The Louisville Institute

The Louisville Institute
1044 Alta Vista Road Louisville, KY 40205 (502) 992-5432

Religious Institutions

Please note that this grant program will not be offered after the 2008-09 grant year.

The Louisville Institute, however, will continue to offer grants to support both pastoral sabbaticals and research by scholar/pastors and scholar/educators that strengthens the religious life of North American Christians and their institutions while simultaneously advancing American religious and theological scholarship.  These grant programs aim to serve three strategic constituencies who are essential to the future of the church.  The new grant programs will continue to address questions related to Christian faith and life, religious institutions, and pastoral leadership in North America.  Information about the new grant opportunities offered by the Louisville Institute will be available on this website after July 15, 2009.

 

The Religious Institutions Grant Program supports research projects by academics and pastors dealing with how the religious core of an institution orients and shapes its mission and contemporary practice, the impact of the institutional field within which religious organizations live, the mutual interaction of religious institutions and American society, and religious institutional leadership.

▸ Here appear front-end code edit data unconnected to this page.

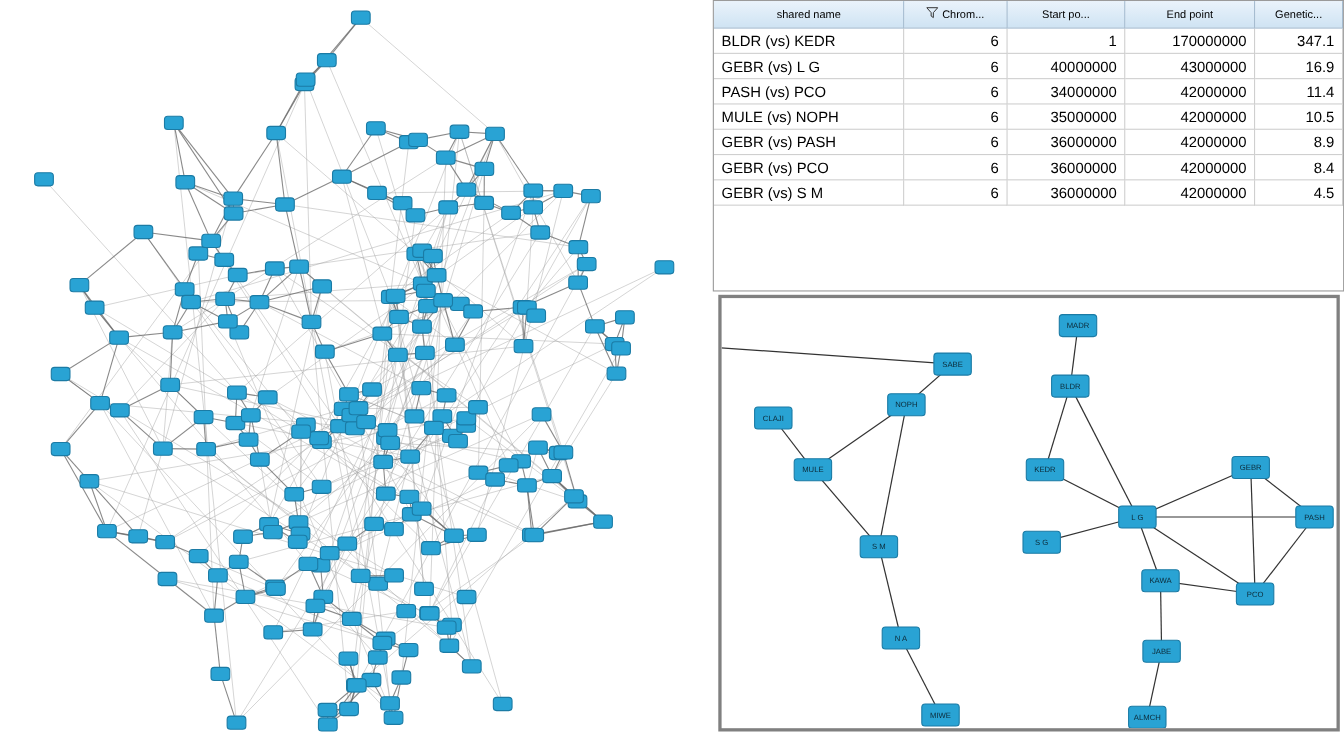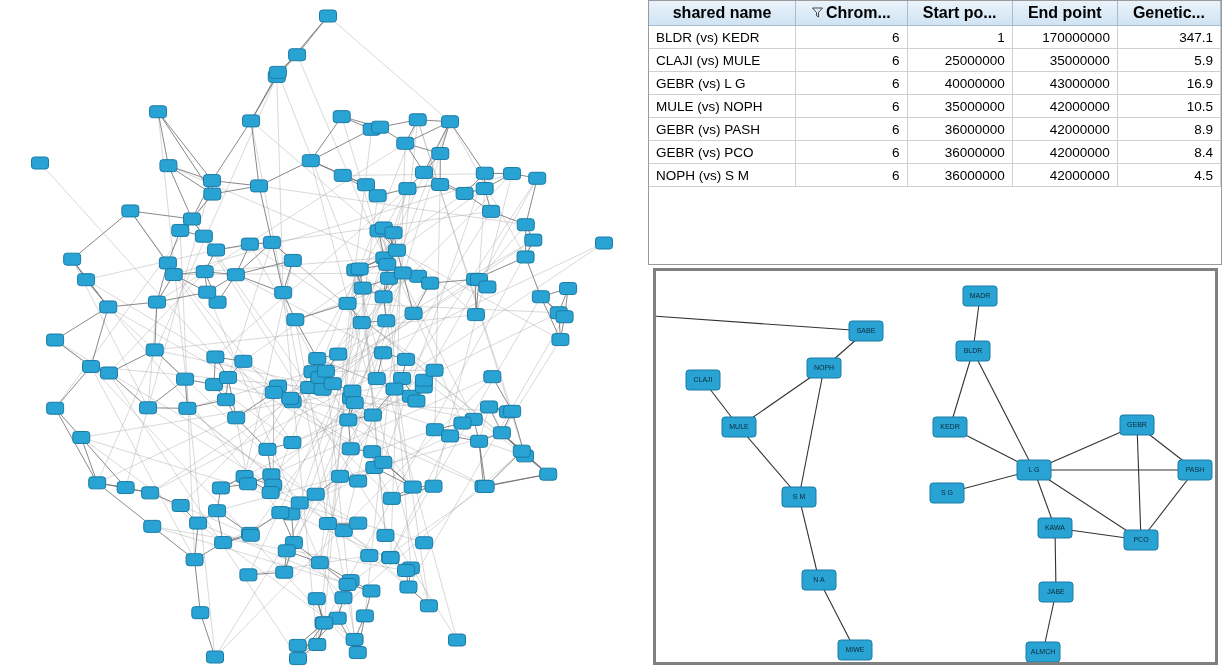"shared name" table.grid th { font-size: 16px -> 10px; font-weight: bold -> normal }
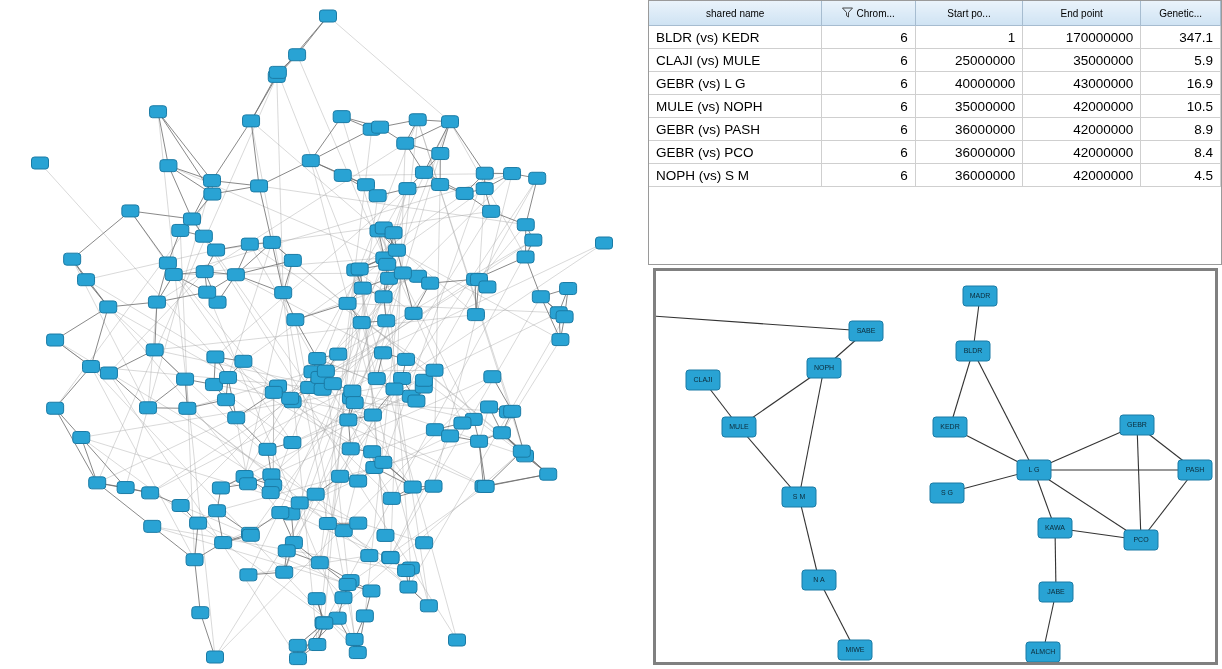"CLAJI (vs) MULE" tr { html: <tr> <td>CLAJI (vs) MULE</td> <td>6</td> <td>25000000</td> <td>35000000</td> <td>5.9</td> </tr> -> none }
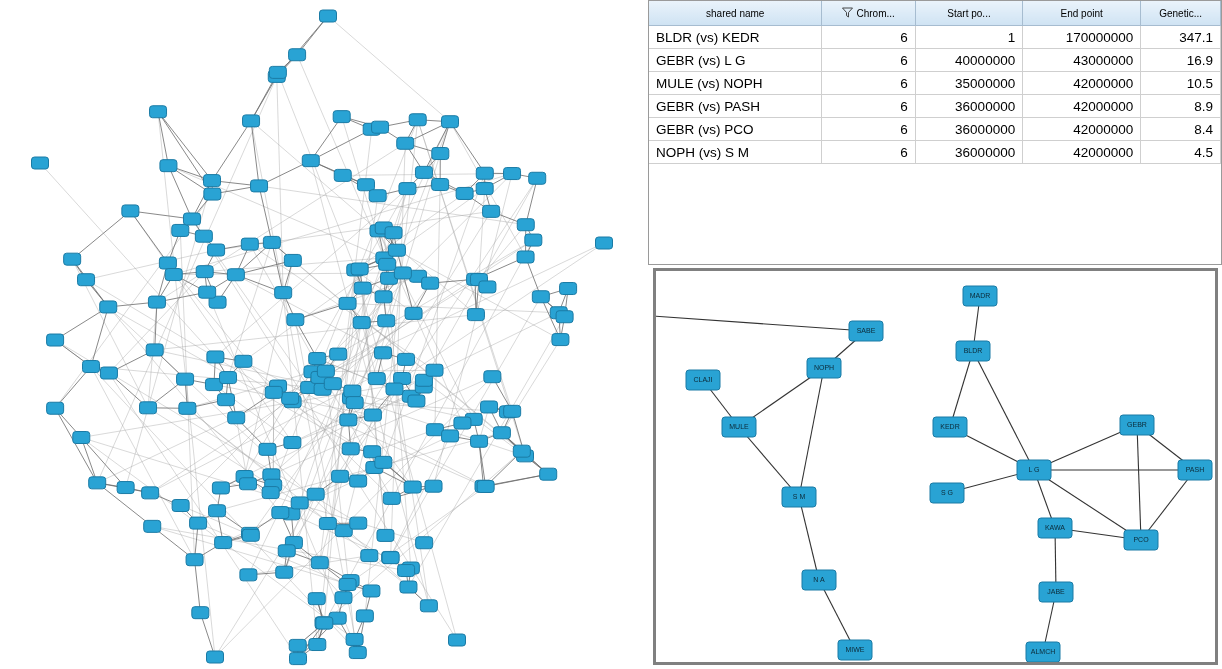"PASH (vs) PCO" tr { html: none -> <tr> <td>PASH (vs) PCO</td> <td>6</td> <td>34000000</td> <td>42000000</td> <td>11.4</td> </tr> }
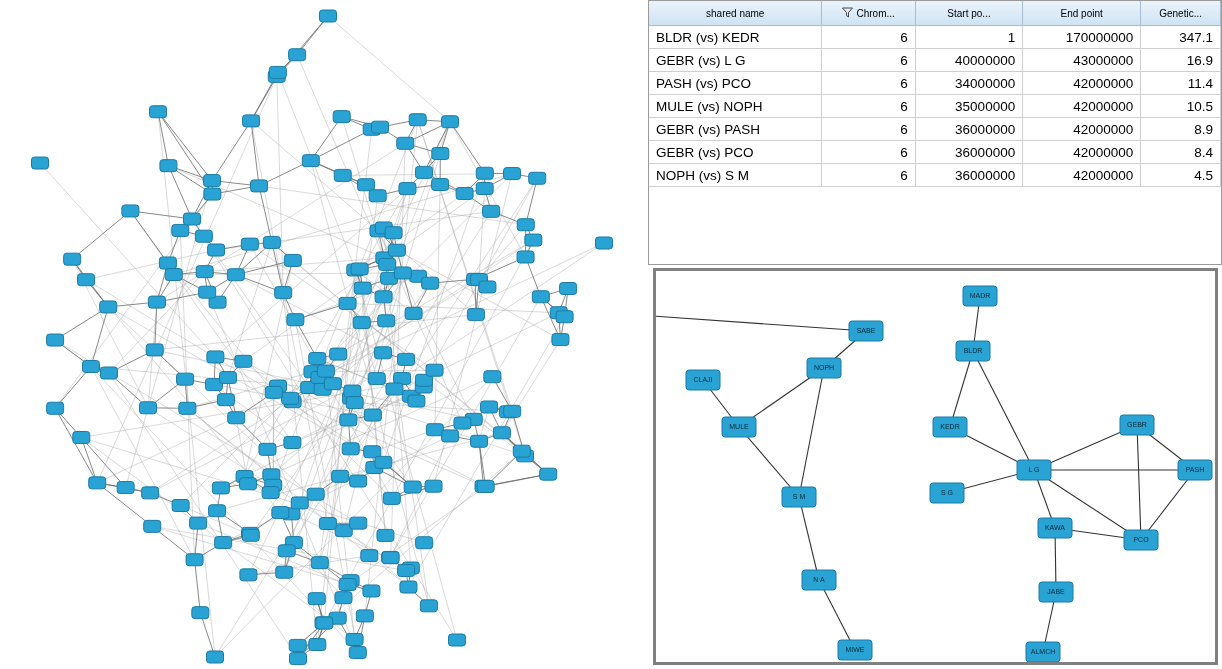"NOPH (vs) S M" td.txt { text: NOPH -> GEBR }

The Louisville Institute is persuaded that vital religious institutions are essential to a just and flourishing society. The Religious Institutions Grant program seeks to advance our understanding of the contemporary situation confronting religious institutions so that they and their leaders can respond in more informed and effective ways to the challenges they face. Among other goals, this program seeks to explore four broad issues or themes:

  • how an organization's religious core shapes its institutional mission and contemporary practice,
  • how the ecology of religious organizations shapes the way in which each organization carries out its mission,
  • how religious institutions function within the context of American society, and
  • how religious leaders can and should respond to these institutional challenges.

Eligibility

The Religious Institutions Grant Program of the Louisville Institute is open to both academic and pastoral leaders. Applicants must have earned the terminal degree in their chosen vocation (e.g. M.Div., Ph.D., Th.D.) and must demonstrate a capacity to complete the proposed project in a timely fashion. Questions about eligibility may be sent to info@louisville-institute.org.

Proposed projects should contribute significantly to our understanding of the challenges and opportunities facing religious institutions in North American society. They may employ a variety of methodological perspectives, including, but not limited to, the social sciences, history, ethics, biblical studies, or historical, systematic and practical theology. They may also be interdisciplinary in nature.

Academic applicants eligible for a sabbatical leave and/or a release from all teaching responsibilities during the grant year should indicate that fact in their proposal. Applicants who are not so eligible should indicate in their proposals how they plan to devote sufficient time to the proposed project. In many cases, for example, this may require a course buyout or some other reduction in teaching load.

Applicants may not submit applications to more than one Louisville Institute grant program within the same grant year (June 1-May 31).

Application and Selection Procedure

Application forms for the Religious Institutions Grant Program may be requested from the Louisville Institute or downloaded from this web site. All materials must be postmarked no later than December 1, each year. Grant recipients will be notified in March, and awards must be used during the following academic year. Applications include:

  • Applicant Information and Project Summary Form,
  • Narrative statement of approximately 5-7 pages (double-spaced and typed in a 12 point font, 2000 word limit) that succinctly describes the proposed research project and explains its relationship to the goals of this grant program,
  • Selective bibliography (2-3 pages double-spaced),
  • Detailed budget and budget narrative. A document entitled, Guide for Budget Preparation, including sample budgets, is available on the Louisville Institute web site or by mail,
  • Copy of your current Curriculum Vitae or résumé (no more than 4 pages), and
  • One letter of recommendation.

Please submit one copy of the complete proposal, using paper clips, without the use of staples and mail to the office of the Louisville Institute by the appropriate deadline. These materials, except for the Applicant Information and Project Summary Form (if submitted online) and the letter of recommendation, should be assembled in the order listed above.  The letter of recommendation should be sent by the writer directly to the Louisville Institute by the application deadline.

Grantees will be chosen by a selection committee including at least two members of the Board of the Louisville Institute and two other persons familiar with the goals of the Religious Institutions initiative. Applications will be judged according to the extent to which they:

  • propose a coherent, persuasive, and intellectually promising research project, and
  • address the goals of the Religious Institutions initiative to examine the life of diverse religious organizations and institutions, to seek to understand the fundamental ways their institutional context is shifting and how they are responding to those changes, and to provide assistance to them and their leaders as they deal with both serious challenges and new opportunities.

Duration of Award and Stipend

Research periods supported by this grant may range from nine weeks to nine months. The grant amount requested should not exceed $40,000. Normally, the Louisville Institute will pay the grant directly to the institutions of those selected. The Louisville Institute allows up to 10 percent indirect costs based on the total direct costs of the project.

Please note that Louisville Institute grantees may not simultaneously hold two grants from Lilly Endowment-funded organizations that total more than $45,000.